I find that about 40% of the time I am not lucky and I break the wire off in the socket. If this happens, swear a couple of times. You will now need to expose between 5/16" and 3/8" of bare wire. Use wire strippers or scissors (be careful not to cut into the solid copper wire!) to remove the insulation.










Only pull one wire at a time, as they are not marked and it is important to know from which side you pulled the wire! I marked the left wire with black marker so I would not get them confused. Before you proceed with pulling more wires, please see the next picture.


----------



## vaypourus (May 20, 2008)

On the socket, you will notice that there are 4 holes. The two on the left are for the left bank, and the two wires on the right are for the right bank. I've found that usually the outer holes on each bank are used by default, but it really doesn't matter as long as left and right are separated.


----------



## vaypourus (May 20, 2008)

The yellow wire you just pulled needs to be plugged into the other connector on the same side (in this case I pulled the left yellow wire). The good news is that the wire literally pushes into the hole...this process is much easier than removing the wire from the socket. Push this wire firmly into the second hole on the left bank until the wire insulation is flush with the socket. Do the same with the wire on the right. Then repeat this for the other 2 sockets at the other end.
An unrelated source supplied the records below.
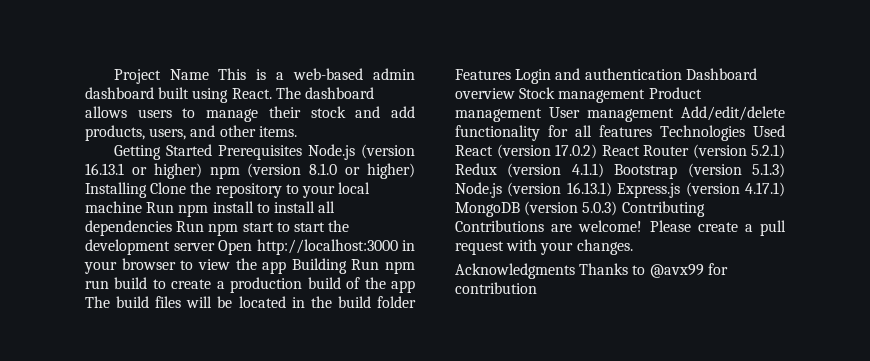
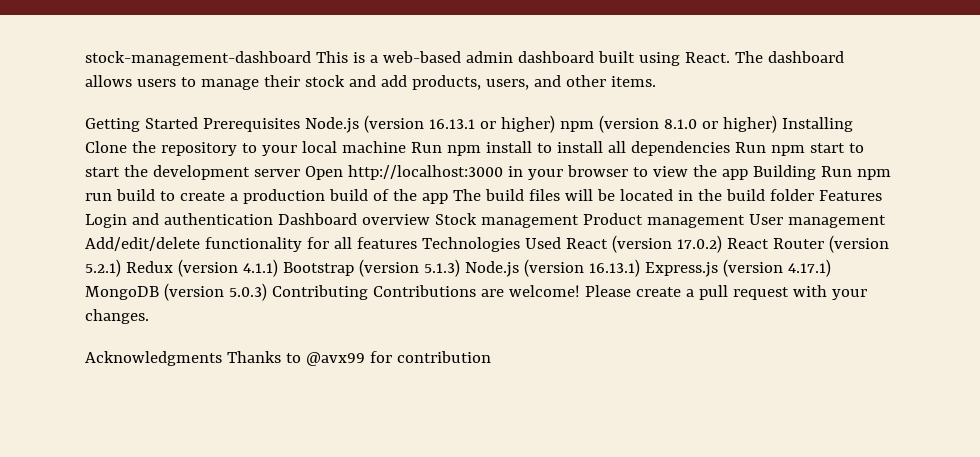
- Project Name This is a web-based admin dashboard built using React.
+ stock-management-dashboard This is a web-based admin dashboard built using React.

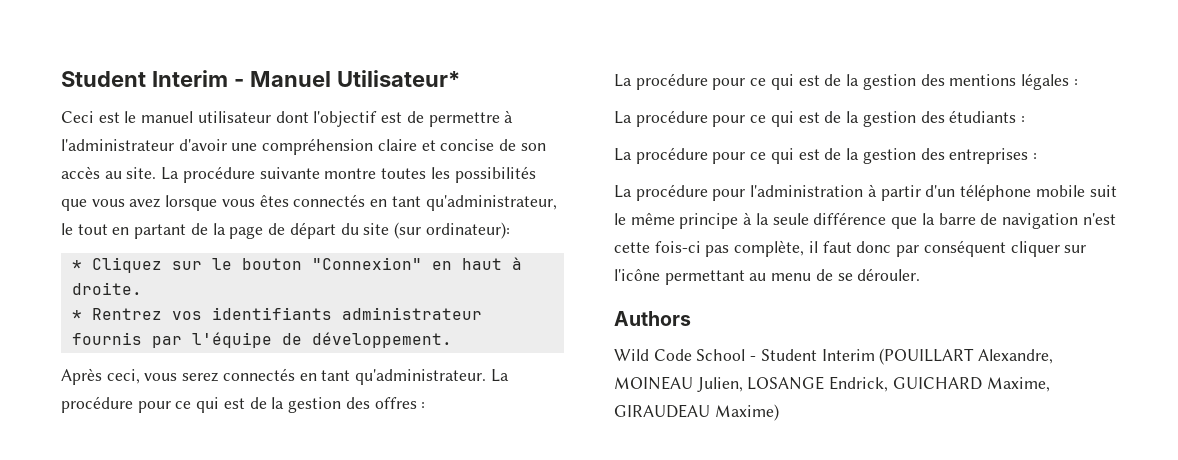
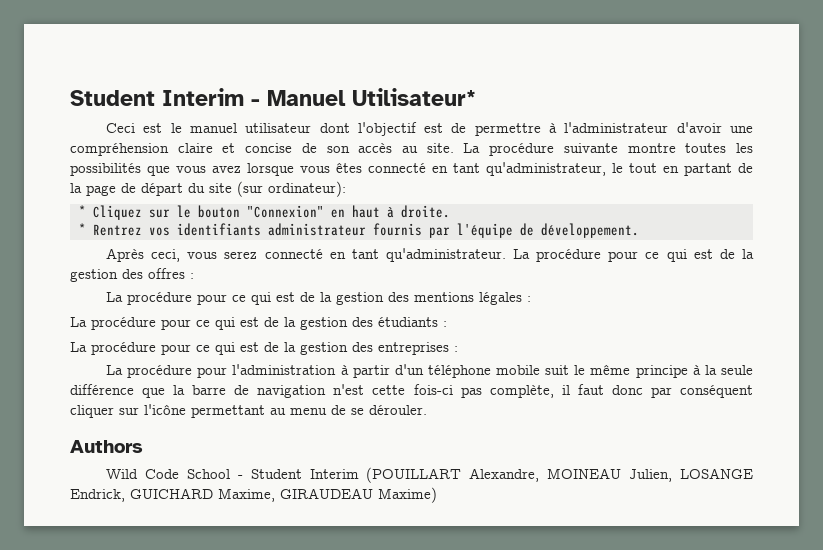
- La procédure suivante montre toutes les possibilités que vous avez lorsque vous êtes connectés en tant qu'administrateur, le tout en partant de la page de départ du site (sur ordinateur):
+ La procédure suivante montre toutes les possibilités que vous avez lorsque vous êtes connecté en tant qu'administrateur, le tout en partant de la page de départ du site (sur ordinateur):
- Après ceci, vous serez connectés en tant qu'administrateur.
+ Après ceci, vous serez connecté en tant qu'administrateur.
When you are finished, your sockets will look like this. This will need to be completed for all 4 ballasts.


----------



## vaypourus (May 20, 2008)

Now place both ballasts with the wires and sockets into one of the fixture bases. Make sure that you don't accidentally cross over the fixtures! The retaining slot for the ballast will work holding the one side of both ballasts in place, however new holes will need to be drilled for the retaining screw and nut from before. I would show this step, but I have also decided to replace these parts with SS hardware. I will update this once I have completed it.

Rewiring this is simple. Grab one of the power cords that we removed earlier. Using the green ground screw, take the green/yellow ground wires from each ballast as well as the ground wire from the power cord and screw them securely to the fixture base. This is important! The ballast will not function properly if it is not grounded! If you cook your ballast(s) because you forgot to ground the wires, you are going to be really upset and will probably swear again. My, what a mouth you have! 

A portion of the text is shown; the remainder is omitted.